Wherever the word "letter" turns up in a line of the entries, copy that line.

=== MATERIAL TO PROCESS ===

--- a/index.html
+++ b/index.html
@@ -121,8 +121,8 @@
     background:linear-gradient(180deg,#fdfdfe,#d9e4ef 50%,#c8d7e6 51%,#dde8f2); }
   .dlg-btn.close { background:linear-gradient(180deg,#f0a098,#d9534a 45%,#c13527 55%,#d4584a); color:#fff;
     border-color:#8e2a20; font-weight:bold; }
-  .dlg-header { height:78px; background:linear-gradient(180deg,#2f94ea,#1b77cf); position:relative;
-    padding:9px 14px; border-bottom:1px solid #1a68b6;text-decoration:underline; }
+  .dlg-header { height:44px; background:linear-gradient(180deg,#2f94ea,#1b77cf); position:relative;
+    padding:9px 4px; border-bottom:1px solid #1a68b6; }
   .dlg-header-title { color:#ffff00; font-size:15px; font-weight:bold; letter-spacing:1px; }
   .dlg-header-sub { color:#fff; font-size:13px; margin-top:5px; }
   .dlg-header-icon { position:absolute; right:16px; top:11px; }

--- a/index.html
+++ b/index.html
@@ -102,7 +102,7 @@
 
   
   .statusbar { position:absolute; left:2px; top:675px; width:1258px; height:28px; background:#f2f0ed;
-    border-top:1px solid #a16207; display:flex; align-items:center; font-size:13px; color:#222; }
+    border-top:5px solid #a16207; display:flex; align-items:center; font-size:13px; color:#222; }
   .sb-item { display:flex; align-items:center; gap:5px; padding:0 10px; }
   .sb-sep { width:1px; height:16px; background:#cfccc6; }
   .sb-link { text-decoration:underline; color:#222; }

===
=== MATERIAL TO PROCESS ===

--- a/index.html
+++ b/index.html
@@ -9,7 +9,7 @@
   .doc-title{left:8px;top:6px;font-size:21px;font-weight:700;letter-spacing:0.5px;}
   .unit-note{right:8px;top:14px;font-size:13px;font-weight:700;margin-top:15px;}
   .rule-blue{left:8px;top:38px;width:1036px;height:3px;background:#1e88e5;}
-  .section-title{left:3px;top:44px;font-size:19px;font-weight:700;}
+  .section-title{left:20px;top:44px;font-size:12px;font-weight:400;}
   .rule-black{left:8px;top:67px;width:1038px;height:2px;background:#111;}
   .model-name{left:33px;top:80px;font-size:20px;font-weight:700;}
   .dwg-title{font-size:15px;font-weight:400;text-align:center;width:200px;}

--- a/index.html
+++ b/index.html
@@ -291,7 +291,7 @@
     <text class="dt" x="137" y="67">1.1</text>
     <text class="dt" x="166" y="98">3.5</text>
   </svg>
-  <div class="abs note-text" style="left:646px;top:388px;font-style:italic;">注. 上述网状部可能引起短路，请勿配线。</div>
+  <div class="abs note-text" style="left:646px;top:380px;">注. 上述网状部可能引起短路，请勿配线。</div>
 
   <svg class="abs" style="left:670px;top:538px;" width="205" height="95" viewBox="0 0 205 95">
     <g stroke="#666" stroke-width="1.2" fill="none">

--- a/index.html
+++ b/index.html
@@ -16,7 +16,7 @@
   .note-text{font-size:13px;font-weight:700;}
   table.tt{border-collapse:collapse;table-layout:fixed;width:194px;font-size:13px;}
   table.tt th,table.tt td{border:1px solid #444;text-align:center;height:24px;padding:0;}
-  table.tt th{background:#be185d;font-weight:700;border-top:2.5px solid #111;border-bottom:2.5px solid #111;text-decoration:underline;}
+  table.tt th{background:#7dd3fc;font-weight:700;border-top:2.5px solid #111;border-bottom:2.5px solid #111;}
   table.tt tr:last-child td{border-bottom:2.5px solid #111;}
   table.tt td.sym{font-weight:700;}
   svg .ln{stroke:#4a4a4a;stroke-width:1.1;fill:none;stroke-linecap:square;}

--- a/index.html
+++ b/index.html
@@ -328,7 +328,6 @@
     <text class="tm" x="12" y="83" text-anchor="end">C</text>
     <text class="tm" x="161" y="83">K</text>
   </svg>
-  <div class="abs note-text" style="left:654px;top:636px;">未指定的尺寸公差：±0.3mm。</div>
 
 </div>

===

TASK SOLUTION:
   .dlg-header-title { color:#ffff00; font-size:15px; font-weight:bold; letter-spacing:1px; }
   .doc-title{left:8px;top:6px;font-size:21px;font-weight:700;letter-spacing:0.5px;}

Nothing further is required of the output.